Noura Mint Seymali deals in the form of intoxicating desert blues most often associated with ensembles from Mali (Tinariwen and Tamikrest being the most well known examples for international audiences), although she is in fact a griot hailing from neighbouring Mauritania.
She began her musical work as a backing vocalist for her stepmother Dimi Mint Abba and is now being introduced internationally as a powerful, compelling artist in her own right (and, interestingly, she revisits Tikifite here, a song regularly performed by Dimi). Already something of a star in Mauritania, Tzenni suggests that Seymali’s talent deserves to be heard around the world.
Seymali’s desert rock is chiefly characterised by the integration of her ardine (a nine string harp traditionally played exclusively by women) with the strident, strafing electric guitar of her husband Jeiche Ould Chighaly. The sound extends and develops the fusion approach of her Azawan EP. What is perhaps most striking is Seymali’s extraordinarily dexterous and powerful voice, which projects with crystal clarity whilst darting through some tricky melodic intervals. The long notes she holds with unwavering consistency on Soub Hanallah are remarkable.
>Where this music is sometimes recorded with as dry and ‘live’ a sound as possible, Tzenni luxuriates in reverb and delay (Daniel Lanois’ fusion of sounds drawn from West African music with his own take on rock production values for Emmylou Harris’ Wrecking Ball might be a useful reference point for the uninitiated). This is perhaps most effective on the bold, urgent and forthright title track, although pretty much everything here is delivered with immediacy and authority. The West African-western rock fusion is also brilliantly encapsulated in the shimmering El Barm, which starts out as a relatively conventional 6/8 groove with a backbeat, before venturing out into more inventive and distinctively West African rhythmic territory.

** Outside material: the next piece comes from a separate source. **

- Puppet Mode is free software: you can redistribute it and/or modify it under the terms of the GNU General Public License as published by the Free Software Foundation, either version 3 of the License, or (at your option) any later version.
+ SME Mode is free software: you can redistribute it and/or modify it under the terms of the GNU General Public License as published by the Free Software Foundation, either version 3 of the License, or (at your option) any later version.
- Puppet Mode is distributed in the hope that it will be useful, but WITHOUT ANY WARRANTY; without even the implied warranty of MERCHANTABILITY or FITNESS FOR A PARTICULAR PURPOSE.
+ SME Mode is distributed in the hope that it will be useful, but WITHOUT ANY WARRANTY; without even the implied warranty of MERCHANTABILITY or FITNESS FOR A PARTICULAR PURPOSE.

The foregrounding of electric guitar and the reliance on solid bass guitar grooves appears to have been at the instigation of drummer and producer Matthew Tinari. Whilst it might have been initially provocative and divisive as a strategy, it appears to have paid dividends in the realisation of Tzenni as a coherent and satisfying whole. It is worth emphasising, however, that this cohesiveness is achieved as much through the presence of reworked traditional Moorish music as it is through the role of the rock rhythm section, not least in the distinctive modes and scales through which the unusual sounding melodies and motifs are constructed (sometimes they share qualities with the blues, but at others they seem far less familiar sounding).
There is an energy and restlessness here that feels transporting. Also, there’s a strong sense of constancy and an unwavering accuracy in the way this music is executed. It is at once trascendent and grounded. Although the melodies are sometimes strange, they are lingering and memorable (the opening Eguetmar feels as if it should be hummable in spite of its unusual intervals).
Tzenni is full of strange, satisfying and enriching moments. The loping, lopsided riff that introduces Hebebeb (Zrag) is brilliantly disorientating, whilst El Mougelmen is direct and empowered. The album’s title could translate as circling or spinning and this seems appropriate as the music often seems to have either a circling or vertiginous quality to it.